[Web document revisions]

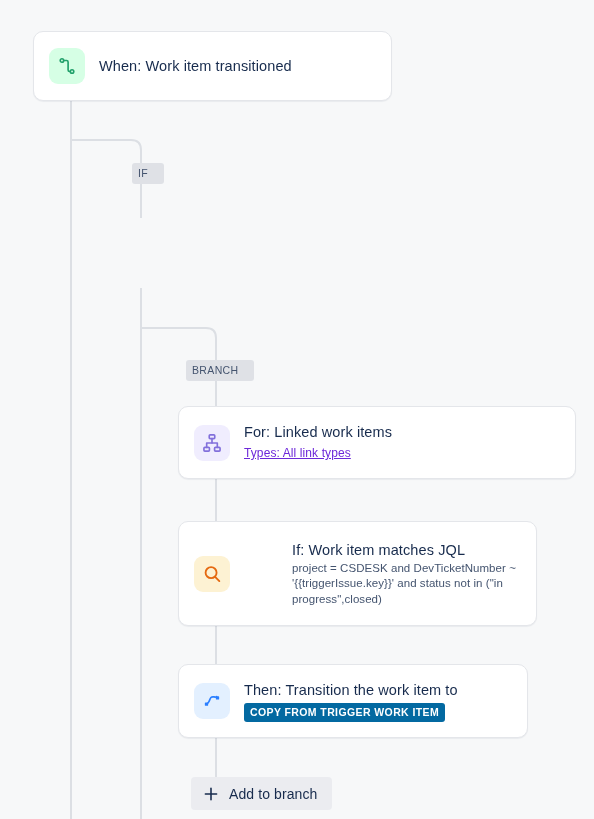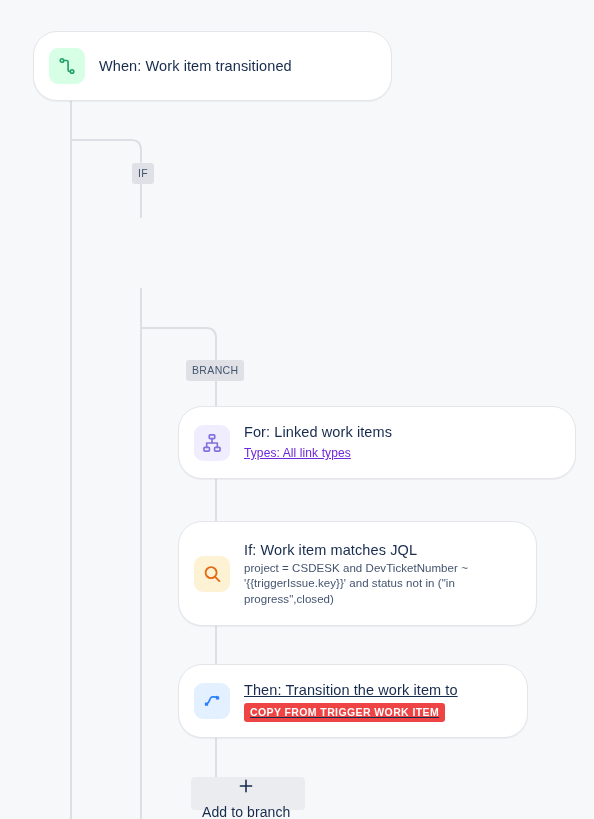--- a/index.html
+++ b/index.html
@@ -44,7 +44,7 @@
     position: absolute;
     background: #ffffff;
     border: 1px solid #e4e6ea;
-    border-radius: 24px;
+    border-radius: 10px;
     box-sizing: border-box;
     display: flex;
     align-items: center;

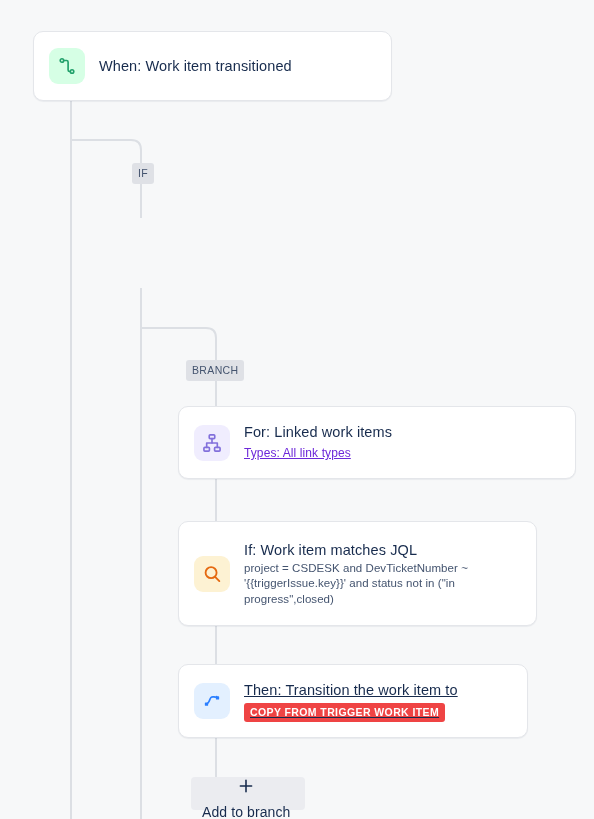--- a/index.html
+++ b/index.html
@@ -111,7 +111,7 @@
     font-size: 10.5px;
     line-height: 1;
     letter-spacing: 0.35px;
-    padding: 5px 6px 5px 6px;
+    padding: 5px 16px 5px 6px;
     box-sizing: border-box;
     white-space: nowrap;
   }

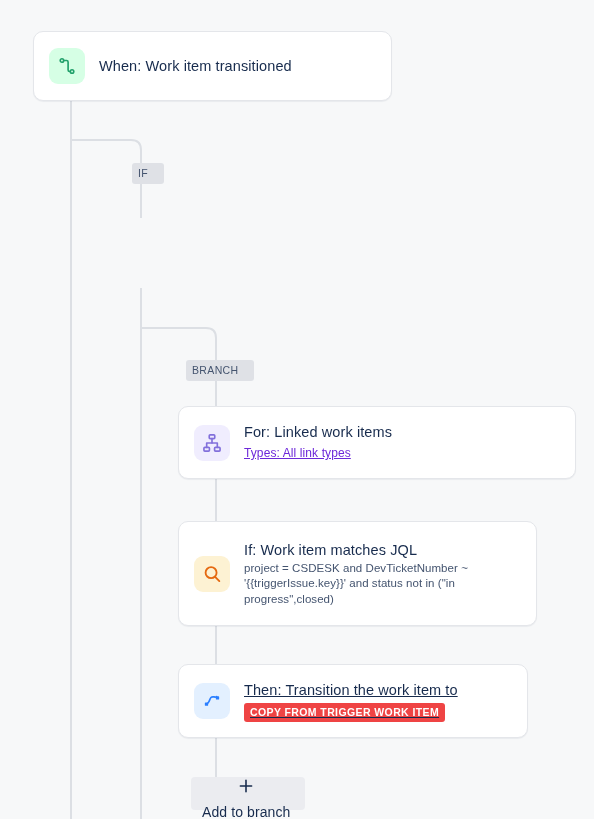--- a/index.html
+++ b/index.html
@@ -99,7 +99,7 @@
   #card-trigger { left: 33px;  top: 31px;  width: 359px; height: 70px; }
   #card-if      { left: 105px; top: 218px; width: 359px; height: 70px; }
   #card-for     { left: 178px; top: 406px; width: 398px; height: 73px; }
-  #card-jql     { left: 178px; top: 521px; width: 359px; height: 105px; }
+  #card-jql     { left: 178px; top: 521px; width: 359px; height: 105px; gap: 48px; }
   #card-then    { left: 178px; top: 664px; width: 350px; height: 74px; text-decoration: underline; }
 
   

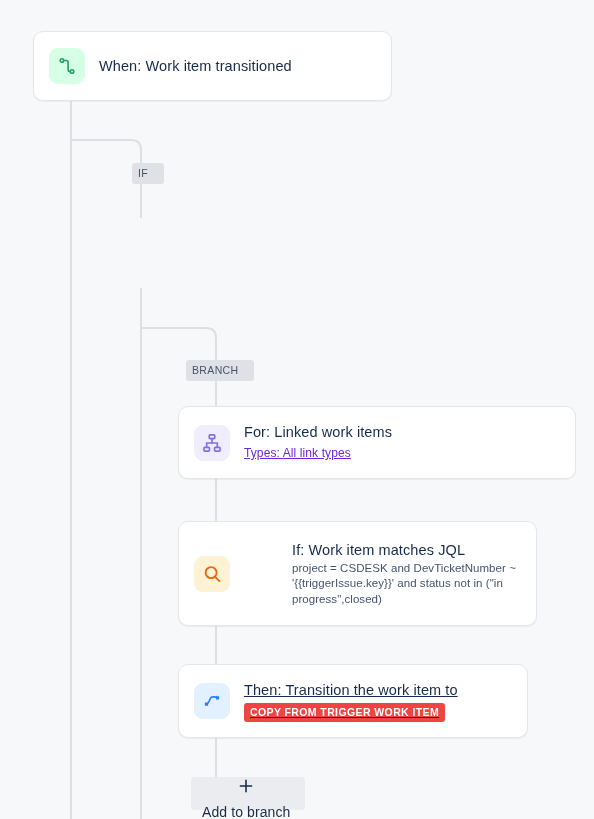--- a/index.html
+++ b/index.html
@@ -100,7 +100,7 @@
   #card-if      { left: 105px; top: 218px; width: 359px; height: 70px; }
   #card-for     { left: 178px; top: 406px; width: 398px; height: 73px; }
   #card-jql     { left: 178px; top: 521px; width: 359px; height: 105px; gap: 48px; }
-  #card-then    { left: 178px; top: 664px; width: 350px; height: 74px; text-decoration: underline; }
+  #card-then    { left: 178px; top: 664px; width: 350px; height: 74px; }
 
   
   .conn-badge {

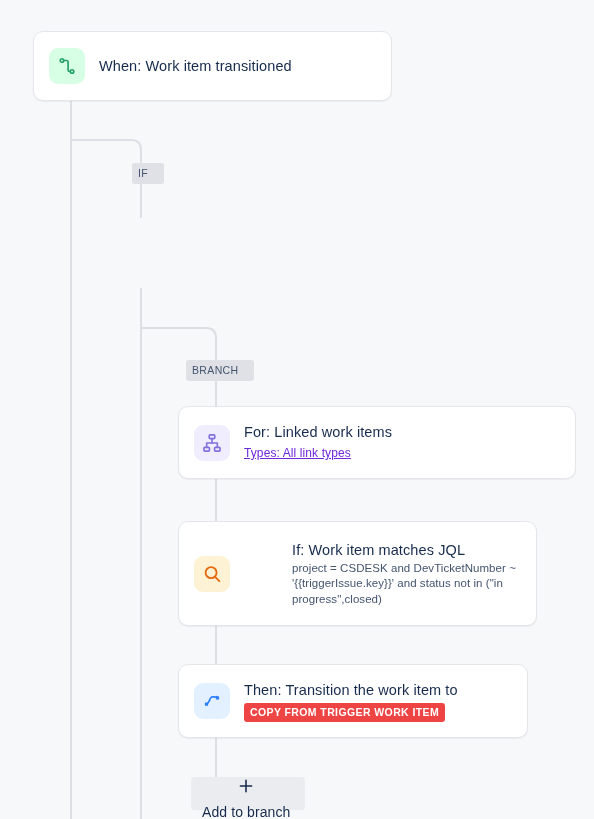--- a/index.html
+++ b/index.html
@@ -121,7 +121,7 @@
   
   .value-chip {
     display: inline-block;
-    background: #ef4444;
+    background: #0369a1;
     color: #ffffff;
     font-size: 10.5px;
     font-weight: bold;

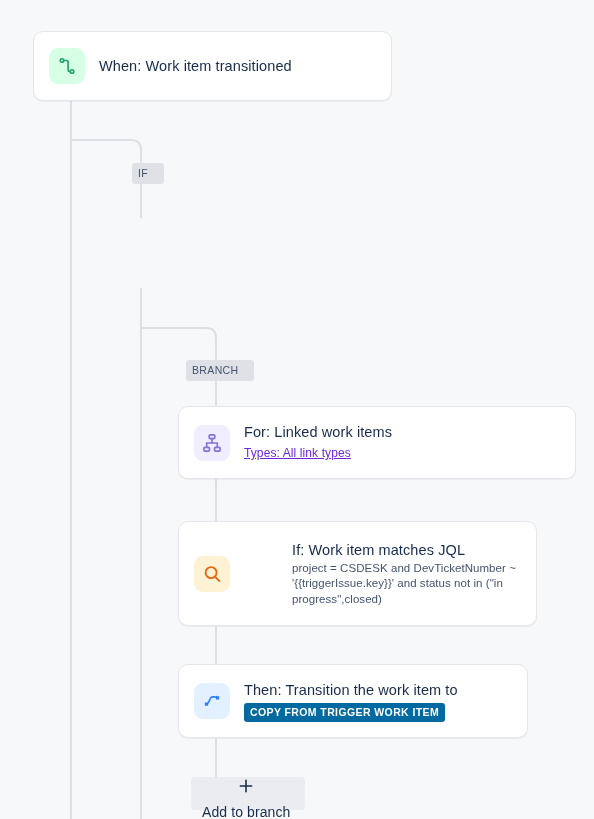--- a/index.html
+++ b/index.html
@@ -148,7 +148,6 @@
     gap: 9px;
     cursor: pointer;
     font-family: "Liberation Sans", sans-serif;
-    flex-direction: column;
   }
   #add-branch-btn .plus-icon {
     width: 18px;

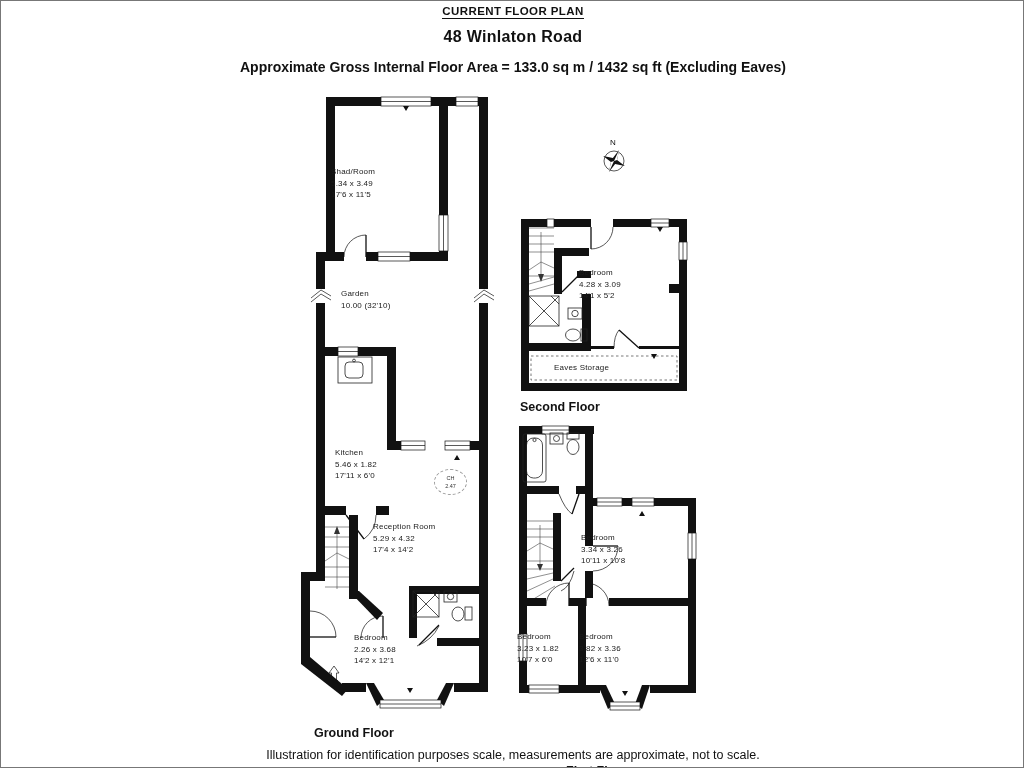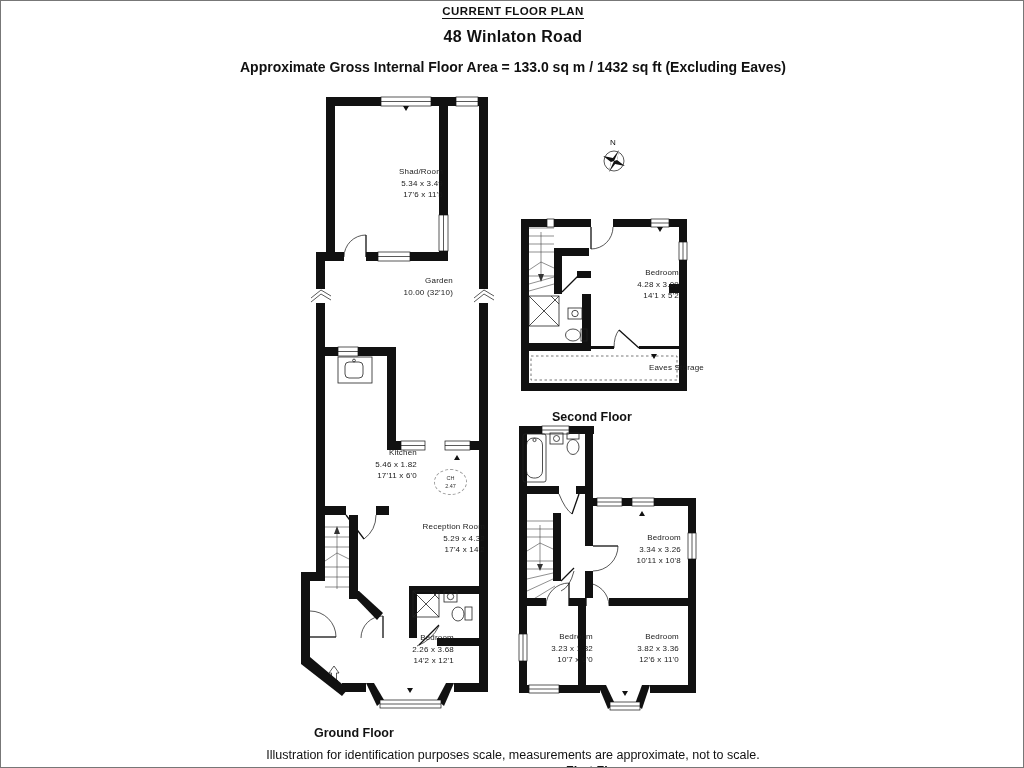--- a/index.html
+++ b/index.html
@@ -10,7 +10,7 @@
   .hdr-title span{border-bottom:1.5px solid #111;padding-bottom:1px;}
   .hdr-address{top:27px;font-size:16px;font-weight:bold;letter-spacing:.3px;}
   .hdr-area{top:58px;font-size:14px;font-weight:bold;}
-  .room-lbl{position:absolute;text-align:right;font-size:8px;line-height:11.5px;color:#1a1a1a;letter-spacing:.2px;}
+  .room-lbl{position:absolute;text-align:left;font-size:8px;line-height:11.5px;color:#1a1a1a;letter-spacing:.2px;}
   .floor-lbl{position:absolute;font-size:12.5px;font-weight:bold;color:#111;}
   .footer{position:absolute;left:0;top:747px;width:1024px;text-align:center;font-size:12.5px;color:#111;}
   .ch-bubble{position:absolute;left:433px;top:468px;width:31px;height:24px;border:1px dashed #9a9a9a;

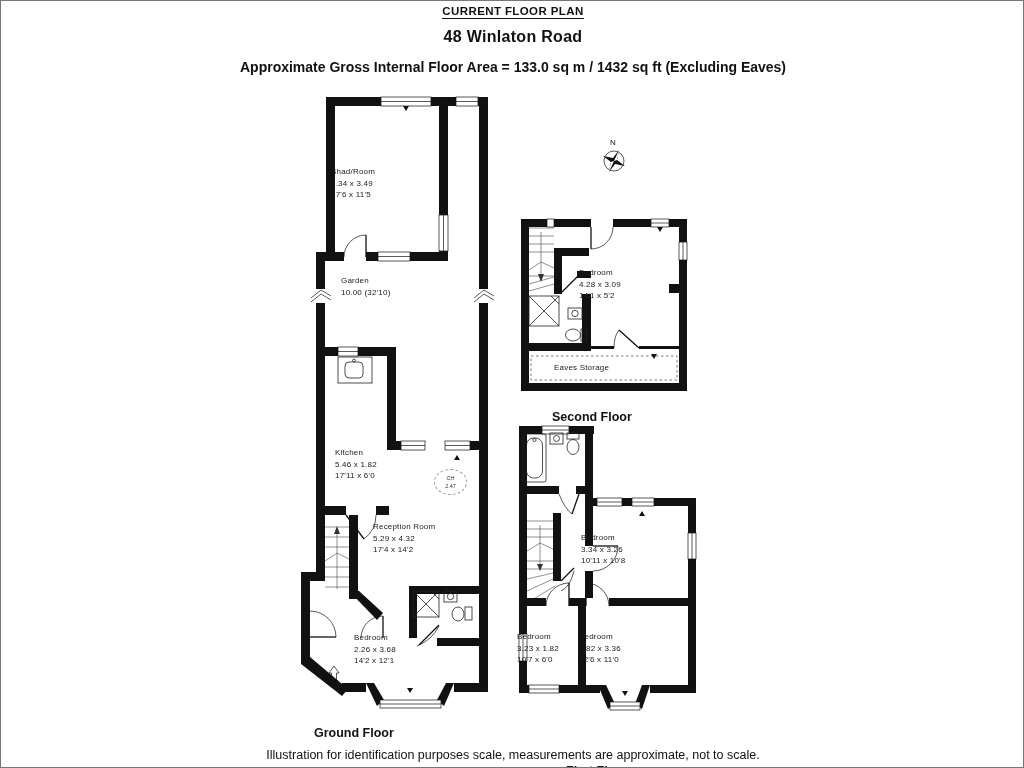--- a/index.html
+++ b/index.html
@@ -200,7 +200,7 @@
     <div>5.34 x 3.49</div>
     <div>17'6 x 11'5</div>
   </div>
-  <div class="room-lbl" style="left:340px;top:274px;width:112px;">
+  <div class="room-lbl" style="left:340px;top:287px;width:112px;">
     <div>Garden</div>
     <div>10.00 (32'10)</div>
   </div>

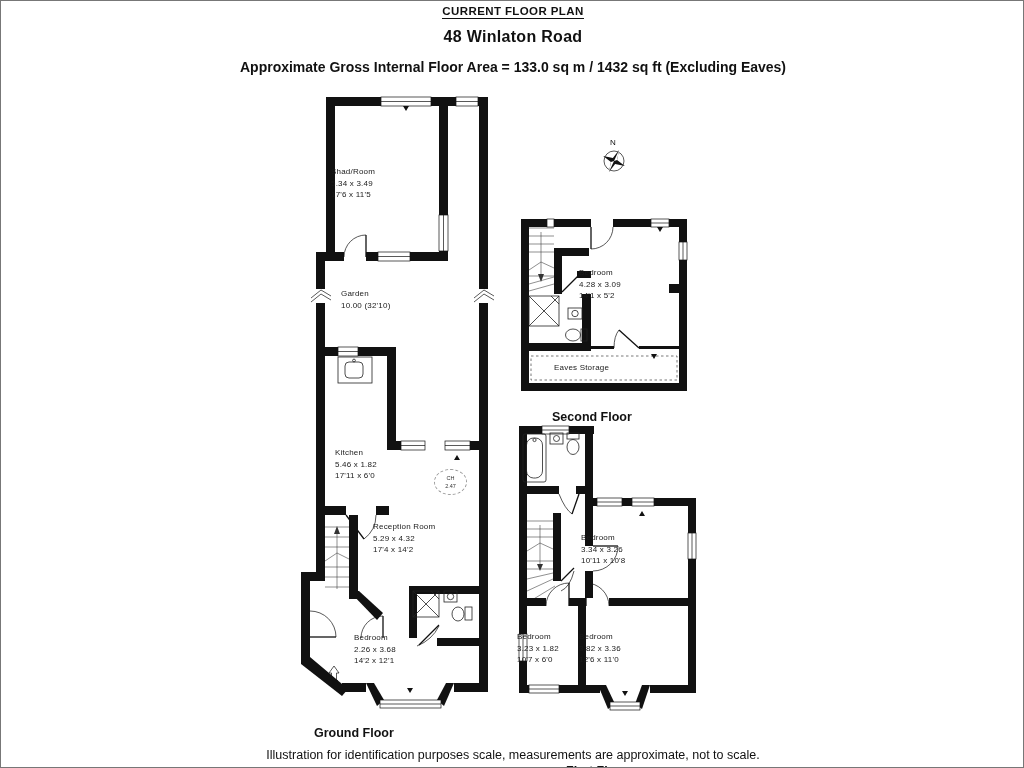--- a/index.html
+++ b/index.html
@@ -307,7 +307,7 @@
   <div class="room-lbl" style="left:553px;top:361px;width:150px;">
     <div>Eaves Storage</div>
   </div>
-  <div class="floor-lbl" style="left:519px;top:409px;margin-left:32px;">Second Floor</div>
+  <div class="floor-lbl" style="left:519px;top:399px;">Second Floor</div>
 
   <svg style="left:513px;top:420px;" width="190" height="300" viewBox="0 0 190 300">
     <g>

YOUR ASSIGNMENT: Exact copies of all the entries are needed; output them without the pictures.

REPLY:
--- a/index.html
+++ b/index.html
@@ -44,7 +44,7 @@
     position: absolute;
     background: #ffffff;
     border: 1px solid #e4e6ea;
-    border-radius: 24px;
+    border-radius: 10px;
     box-sizing: border-box;
     display: flex;
     align-items: center;

--- a/index.html
+++ b/index.html
@@ -111,7 +111,7 @@
     font-size: 10.5px;
     line-height: 1;
     letter-spacing: 0.35px;
-    padding: 5px 6px 5px 6px;
+    padding: 5px 16px 5px 6px;
     box-sizing: border-box;
     white-space: nowrap;
   }

--- a/index.html
+++ b/index.html
@@ -99,7 +99,7 @@
   #card-trigger { left: 33px;  top: 31px;  width: 359px; height: 70px; }
   #card-if      { left: 105px; top: 218px; width: 359px; height: 70px; }
   #card-for     { left: 178px; top: 406px; width: 398px; height: 73px; }
-  #card-jql     { left: 178px; top: 521px; width: 359px; height: 105px; }
+  #card-jql     { left: 178px; top: 521px; width: 359px; height: 105px; gap: 48px; }
   #card-then    { left: 178px; top: 664px; width: 350px; height: 74px; text-decoration: underline; }
 
   

--- a/index.html
+++ b/index.html
@@ -100,7 +100,7 @@
   #card-if      { left: 105px; top: 218px; width: 359px; height: 70px; }
   #card-for     { left: 178px; top: 406px; width: 398px; height: 73px; }
   #card-jql     { left: 178px; top: 521px; width: 359px; height: 105px; gap: 48px; }
-  #card-then    { left: 178px; top: 664px; width: 350px; height: 74px; text-decoration: underline; }
+  #card-then    { left: 178px; top: 664px; width: 350px; height: 74px; }
 
   
   .conn-badge {

--- a/index.html
+++ b/index.html
@@ -121,7 +121,7 @@
   
   .value-chip {
     display: inline-block;
-    background: #ef4444;
+    background: #0369a1;
     color: #ffffff;
     font-size: 10.5px;
     font-weight: bold;

--- a/index.html
+++ b/index.html
@@ -148,7 +148,6 @@
     gap: 9px;
     cursor: pointer;
     font-family: "Liberation Sans", sans-serif;
-    flex-direction: column;
   }
   #add-branch-btn .plus-icon {
     width: 18px;

--- a/index.html
+++ b/index.html
@@ -10,7 +10,7 @@
   .hdr-title span{border-bottom:1.5px solid #111;padding-bottom:1px;}
   .hdr-address{top:27px;font-size:16px;font-weight:bold;letter-spacing:.3px;}
   .hdr-area{top:58px;font-size:14px;font-weight:bold;}
-  .room-lbl{position:absolute;text-align:right;font-size:8px;line-height:11.5px;color:#1a1a1a;letter-spacing:.2px;}
+  .room-lbl{position:absolute;text-align:left;font-size:8px;line-height:11.5px;color:#1a1a1a;letter-spacing:.2px;}
   .floor-lbl{position:absolute;font-size:12.5px;font-weight:bold;color:#111;}
   .footer{position:absolute;left:0;top:747px;width:1024px;text-align:center;font-size:12.5px;color:#111;}
   .ch-bubble{position:absolute;left:433px;top:468px;width:31px;height:24px;border:1px dashed #9a9a9a;

--- a/index.html
+++ b/index.html
@@ -200,7 +200,7 @@
     <div>5.34 x 3.49</div>
     <div>17'6 x 11'5</div>
   </div>
-  <div class="room-lbl" style="left:340px;top:274px;width:112px;">
+  <div class="room-lbl" style="left:340px;top:287px;width:112px;">
     <div>Garden</div>
     <div>10.00 (32'10)</div>
   </div>

--- a/index.html
+++ b/index.html
@@ -307,7 +307,7 @@
   <div class="room-lbl" style="left:553px;top:361px;width:150px;">
     <div>Eaves Storage</div>
   </div>
-  <div class="floor-lbl" style="left:519px;top:409px;margin-left:32px;">Second Floor</div>
+  <div class="floor-lbl" style="left:519px;top:399px;">Second Floor</div>
 
   <svg style="left:513px;top:420px;" width="190" height="300" viewBox="0 0 190 300">
     <g>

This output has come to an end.